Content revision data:

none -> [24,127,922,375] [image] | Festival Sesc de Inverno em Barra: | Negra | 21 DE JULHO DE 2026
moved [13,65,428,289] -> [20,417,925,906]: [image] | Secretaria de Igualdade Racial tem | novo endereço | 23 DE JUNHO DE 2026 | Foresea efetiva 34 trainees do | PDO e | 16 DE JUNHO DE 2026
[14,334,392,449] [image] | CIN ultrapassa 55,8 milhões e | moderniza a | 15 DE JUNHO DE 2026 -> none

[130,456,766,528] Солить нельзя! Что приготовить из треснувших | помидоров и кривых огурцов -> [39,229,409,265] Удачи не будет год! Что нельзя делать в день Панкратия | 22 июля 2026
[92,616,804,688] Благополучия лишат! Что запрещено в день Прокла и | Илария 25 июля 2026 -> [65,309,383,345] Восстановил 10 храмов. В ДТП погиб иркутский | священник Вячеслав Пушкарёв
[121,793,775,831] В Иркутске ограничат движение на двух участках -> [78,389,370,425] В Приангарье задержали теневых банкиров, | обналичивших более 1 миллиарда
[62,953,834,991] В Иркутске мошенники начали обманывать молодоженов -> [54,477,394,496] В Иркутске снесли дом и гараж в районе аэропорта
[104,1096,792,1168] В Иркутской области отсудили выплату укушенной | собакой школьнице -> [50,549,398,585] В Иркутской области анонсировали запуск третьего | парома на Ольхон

ABOUT THIS EXERCISE | Every entry should be transcribed exactly, with nothing omitted.

RESPONSE FOR THIS EXERCISE |
none -> [24,127,922,375] [image] | Festival Sesc de Inverno em Barra: | Negra | 21 DE JULHO DE 2026
moved [13,65,428,289] -> [20,417,925,906]: [image] | Secretaria de Igualdade Racial tem | novo endereço | 23 DE JUNHO DE 2026 | Foresea efetiva 34 trainees do | PDO e | 16 DE JUNHO DE 2026
[14,334,392,449] [image] | CIN ultrapassa 55,8 milhões e | moderniza a | 15 DE JUNHO DE 2026 -> none

[130,456,766,528] Солить нельзя! Что приготовить из треснувших | помидоров и кривых огурцов -> [39,229,409,265] Удачи не будет год! Что нельзя делать в день Панкратия | 22 июля 2026
[92,616,804,688] Благополучия лишат! Что запрещено в день Прокла и | Илария 25 июля 2026 -> [65,309,383,345] Восстановил 10 храмов. В ДТП погиб иркутский | священник Вячеслав Пушкарёв
[121,793,775,831] В Иркутске ограничат движение на двух участках -> [78,389,370,425] В Приангарье задержали теневых банкиров, | обналичивших более 1 миллиарда
[62,953,834,991] В Иркутске мошенники начали обманывать молодоженов -> [54,477,394,496] В Иркутске снесли дом и гараж в районе аэропорта
[104,1096,792,1168] В Иркутской области отсудили выплату укушенной | собакой школьнице -> [50,549,398,585] В Иркутской области анонсировали запуск третьего | парома на Ольхон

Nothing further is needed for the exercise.